The Buk never claimed to be the best person, the best lover, the best writer, the best anything; although I'm sure that at different times and with plenty of beer in him he put forward some extravagant claims of other kinds. I love him, and many, many regular people who feel similarly do so because, I think, he was honest, unsentimental and a great lover of humanity in his poems--even when he is castigating humanity for its ugliness. It's precisely this breadth, which I would call Whitmanesque in its strange multiplicity, that continues to amaze.
These are far from his best poems, but there are some gems in here. Bukowski was the kind of poet of which there were and are few to none--a populist who wanted to be left alone, a lonely man who wasn't alone, a craftsman of the finest stamp, somebody who, like Hemingway, got the true words down on paper and knew how to leave it there. There are poems here about the usual Buk concerns: Women, drinking, the track, love, impending death, other writers, fame, bars, working horrible jobs, starving, starving, drinking and writing in boardinghouses; his close and unforgiving (yet deeply sympathetic) portraits of other people trying to push the dharma wheel a few inches forward, usually failing.

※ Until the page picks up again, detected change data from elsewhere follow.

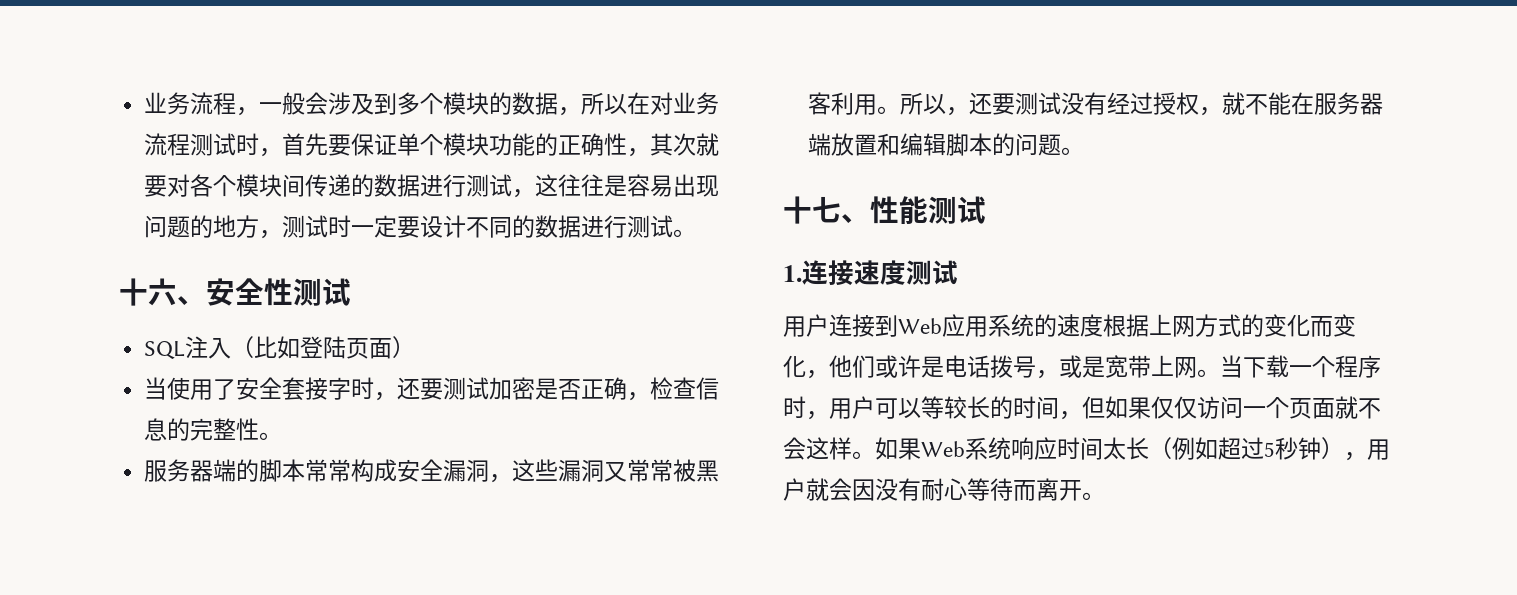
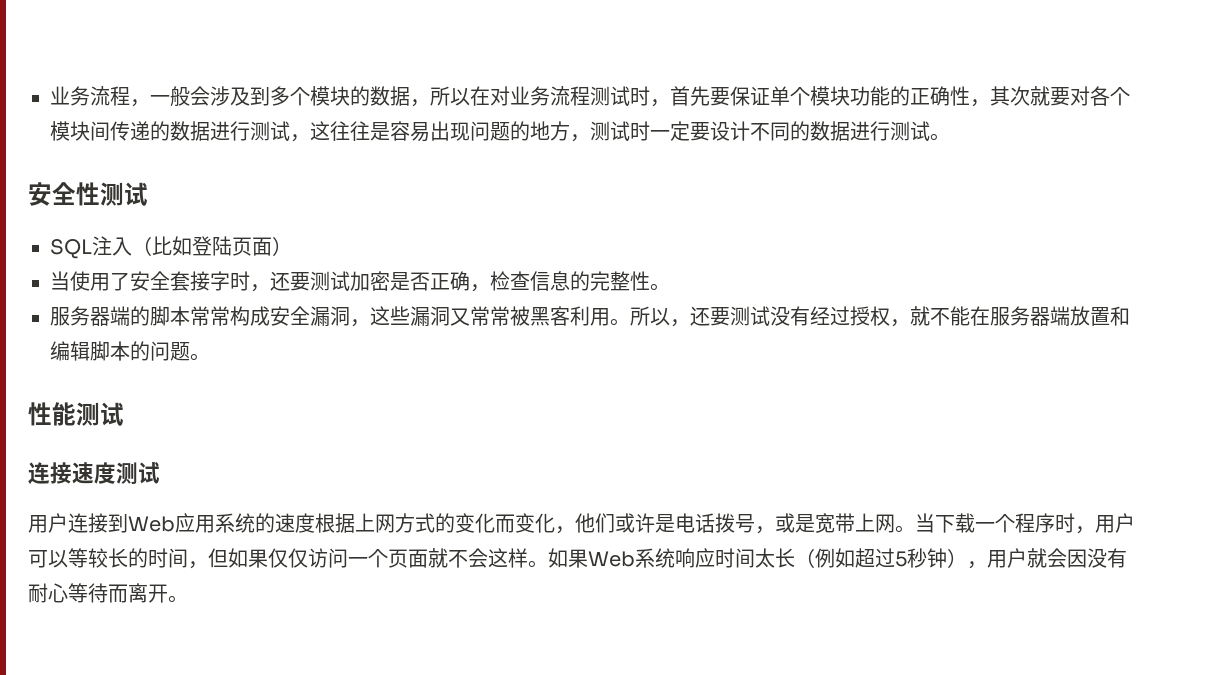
- 十六、安全性测试
+ 安全性测试
- 十七、性能测试
+ 性能测试
- 1.连接速度测试
+ 连接速度测试

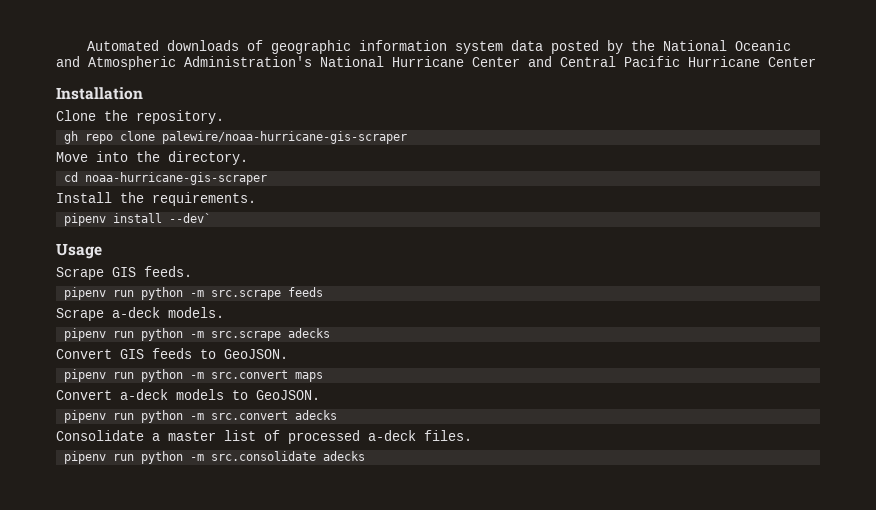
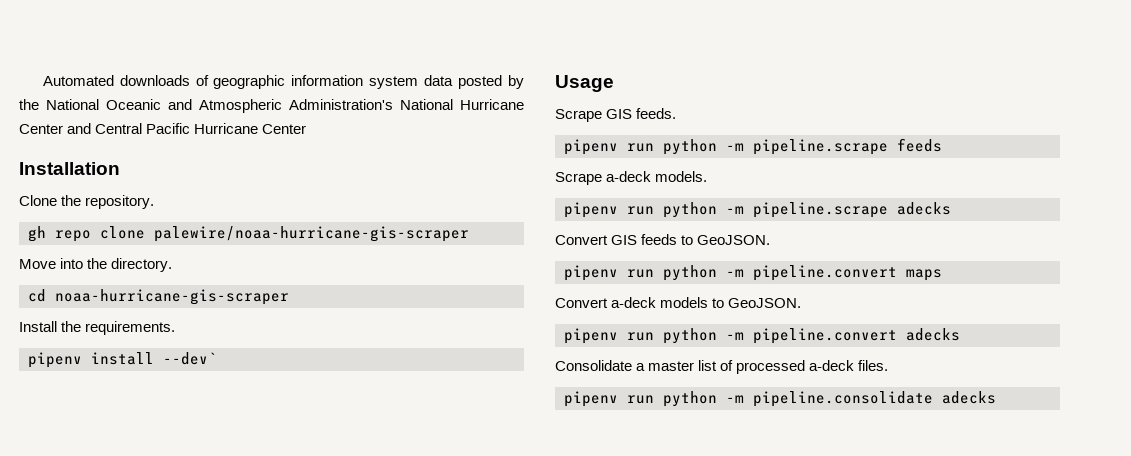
- pipenv run python -m src.scrape feeds
+ pipenv run python -m pipeline.scrape feeds
- pipenv run python -m src.scrape adecks
+ pipenv run python -m pipeline.scrape adecks
- pipenv run python -m src.convert maps
+ pipenv run python -m pipeline.convert maps
- pipenv run python -m src.convert adecks
+ pipenv run python -m pipeline.convert adecks
- pipenv run python -m src.consolidate adecks
+ pipenv run python -m pipeline.consolidate adecks

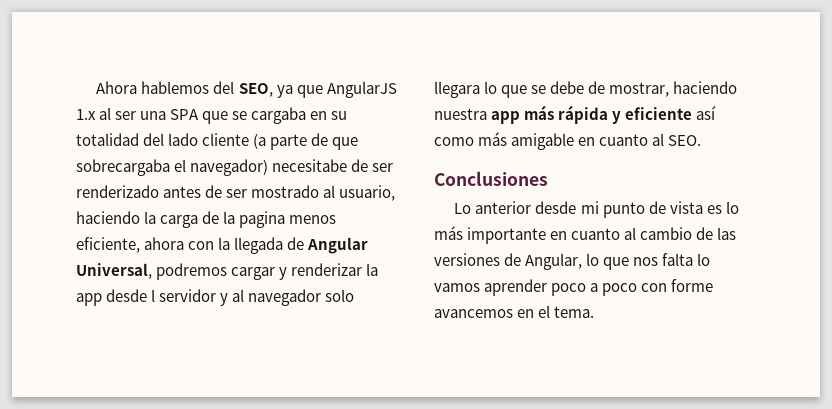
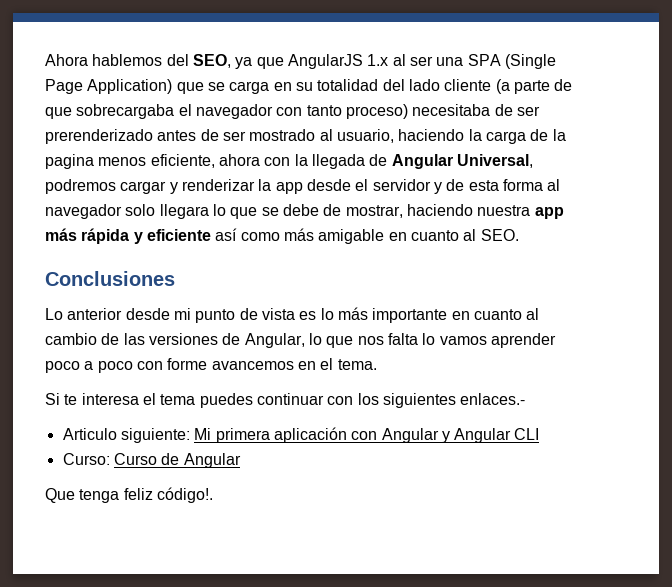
- Ahora hablemos del SEO, ya que AngularJS 1.x al ser una SPA que se cargaba en su totalidad del lado cliente (a parte de que sobrecargaba el navegador) necesitabe de ser renderizado antes de ser mostrado al usuario, haciendo la carga de la pagina menos eficiente, ahora con la llegada de Angular Universal, podremos cargar y renderizar la app desde l servidor y al navegador solo llegara lo que se debe de mostrar, haciendo nuestra app más rápida y eficiente así como más amigable en cuanto al SEO.
+ Ahora hablemos del SEO, ya que AngularJS 1.x al ser una SPA (Single Page Application) que se carga en su totalidad del lado cliente (a parte de que sobrecargaba el navegador con tanto proceso) necesitaba de ser prerenderizado antes de ser mostrado al usuario, haciendo la carga de la pagina menos eficiente, ahora con la llegada de Angular Universal, podremos cargar y renderizar la app desde el servidor y de esta forma al navegador solo llegara lo que se debe de mostrar, haciendo nuestra app más rápida y eficiente así como más amigable en cuanto al SEO.
+ Si te interesa el tema puedes continuar con los siguientes enlaces.-
+ Articulo siguiente: Mi primera aplicación con Angular y Angular CLI
+ Curso: Curso de Angular
+ Que tenga feliz código!.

I won't attempt to do any lit crit pronouncements on this book. It's something to read alone and laugh with, to read openly with other people, to cherish, to keep the fire alive. There's an existential commitment to meaning here, the meaning one places on one's own actions, decisions, follies, joys, tears, life and death. We were fortunate to have him and now fortunate to have all these volumes to keep us warm.